A ninguno de ustedes se le ocurriría dudar de la existencia del Cid Campeador, de su esposa Doña Jimena ni de sus hijas, porque hasta Chartlon Heston interpretó en el cine a Rodrigo Díaz de Vivar y Sofía Loren a Doña Jimena y no creo que ustedes duden de Heston ni de la Loren porque aún están vivos; tampoco dudarán de que los Infantes de la Cerda se comportaron como gorrinos al follarse a las hijas del Cid en un bosque para vengarse de él, dejándolas desnudas y amarradas a un árbol.
No es pequeña faena para aquellos tiempos de armaduras de hierro quitarse toda la hojalata de encima en medio de un bosque para follarse a dos Infantas que, como muchas veces me ha preguntado Margarito, ni siquiera sabían si eran vírgenes o ya las habían follado o se habían dejado follar, que esa es otra. Pero bueno, sea como sea, lo que yo les estoy narrando es tan verídico como lo del Cid Campeador. Sigamos pues con la historia de Rosario y Margarito y hablemos algo de sus tres hermanos.

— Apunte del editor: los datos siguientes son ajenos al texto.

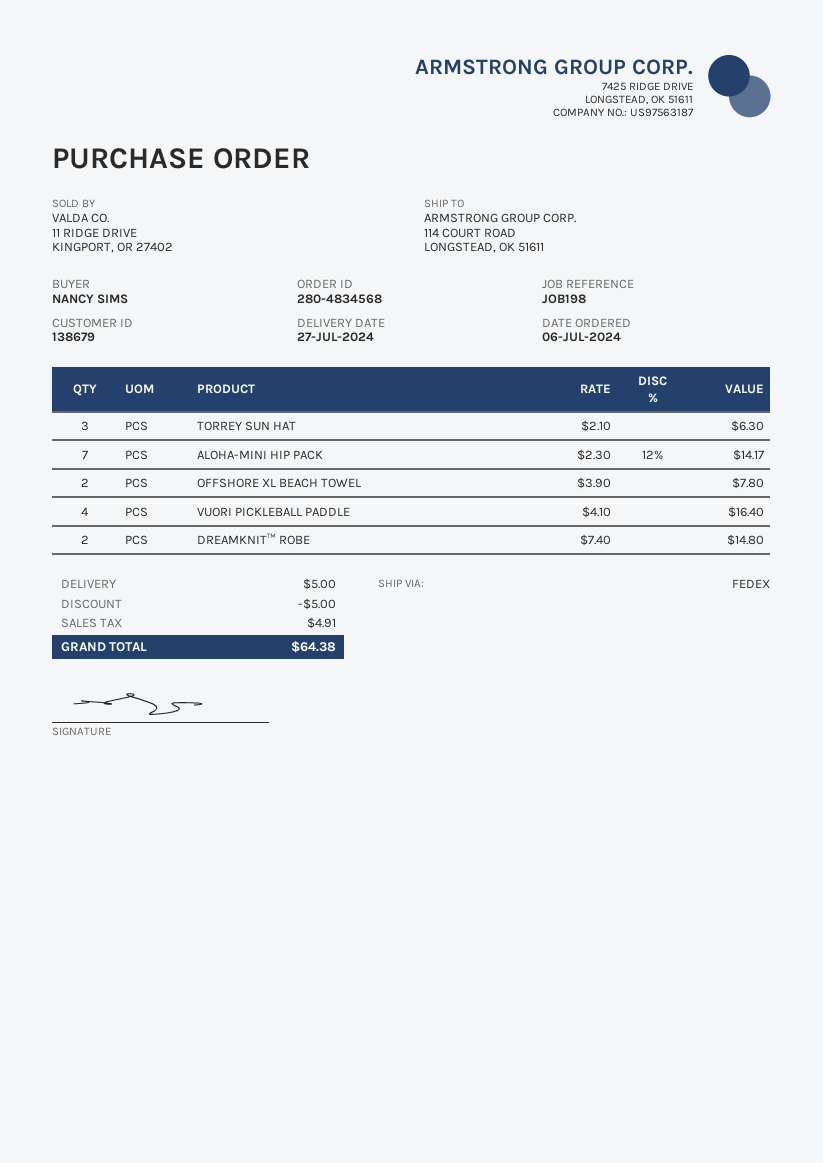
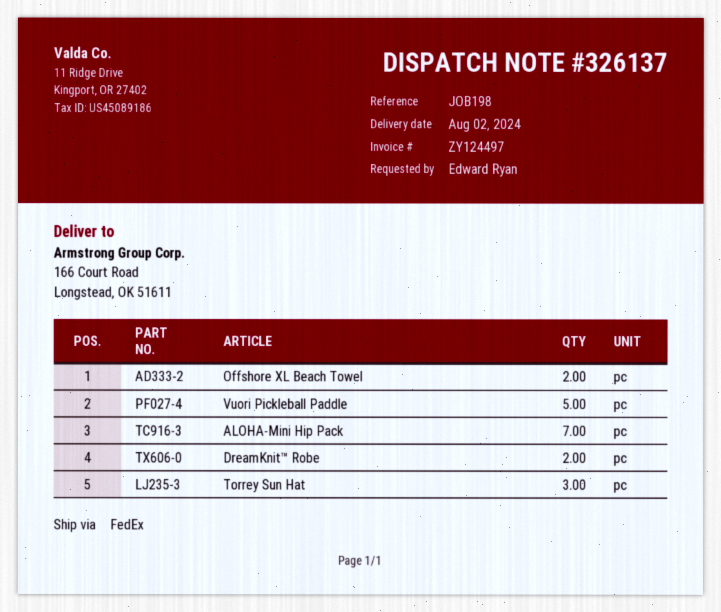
delivery date: 2024-07-27 -> 2024-08-02
ordered by: NANCY SIMS -> Edward Ryan
ship to: 114 COURT ROAD, LONGSTEAD, OK 51611 -> 166 Court Road, Longstead, OK 51611
VUORI PICKLEBALL PADDLE: 4 -> 5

El mayor, Petunio, ya estaba casado con una muchacha de la ciudad y era bastante feliz porque era viajante y discutía poco con la mujer. Margarito era el segundo, y el tercero, Gardenio, era el guapo de la familia. Quizá extrañe un poco que los tres tuvieran nombres tan singulares pero la explicación es muy sencilla: Su padre era floricultor.

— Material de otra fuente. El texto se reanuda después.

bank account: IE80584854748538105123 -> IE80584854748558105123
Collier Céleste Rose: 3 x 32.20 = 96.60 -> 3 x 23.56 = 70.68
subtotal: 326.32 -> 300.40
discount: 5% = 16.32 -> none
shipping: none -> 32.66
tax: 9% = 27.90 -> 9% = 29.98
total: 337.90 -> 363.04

Pocos meses después de casados me invitó Margarito a una comida en su casa a la que asistía toda la familia. En total nos reunimos ocho o nueve personas. Mientras las mujeres estaban en la cocina acabando de preparar el almuerzo y sin saber qué hacer, quise distraerme mirando desde el balcón de la habitación delantera la panorámica del pueblo y del entorno que era bastante agradable. Me dirigí por el pasillo hacia la parte delantera de la casa. Al doblar la esquina del pasillo frené en seco. Rosario, ante la puerta de la habitación que yo buscaba tuvo un sobresalto descomunal y dejó caer la faldilla que tenía cogida con cuatro dedos, dos por cada mano, y levantada hasta medio muslo. ¡¡Madre mía qué piernas más flacas y torcidas y que muslos de pollo más deprimentes!! Pasó por mi lado sin mirarme como una exhalación dirigiéndose a la cocina. Fue entonces cuando me caí del guindo.

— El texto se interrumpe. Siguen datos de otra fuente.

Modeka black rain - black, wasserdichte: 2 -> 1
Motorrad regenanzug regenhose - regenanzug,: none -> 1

Indudablemente, Rosario le estaba enseñando aquellas mierdas de piernas y muslos a alguien y al entrar en la habitación me encuentro a Gardenio muy repantigado en un sofá. Y de inmediato pensé: ¡¡Pues vaya, amigo, si te estás tirando a tu cuñada tienes un estómago de rumiante! Porque hace falta tener mal gusto para mirar sin arcadas semejantes piernas y muslos. Pero dije sonriendo: ¡Hola!... él respondió lo mismo ofreciéndome un cigarrillo que me fumé en el balcón mirando el panorama mientras pensaba en la cornamenta de mi pobre amigo Margarito el del virgo imprescindible. Que conste que yo no soy mojigato en absoluto pero, joder, la esposa de un hermano es para mí una mujer intocable, aunque fuera tan bonita como la Nikole Kidman y estuviera tan bien hecha como la Venus de Milo.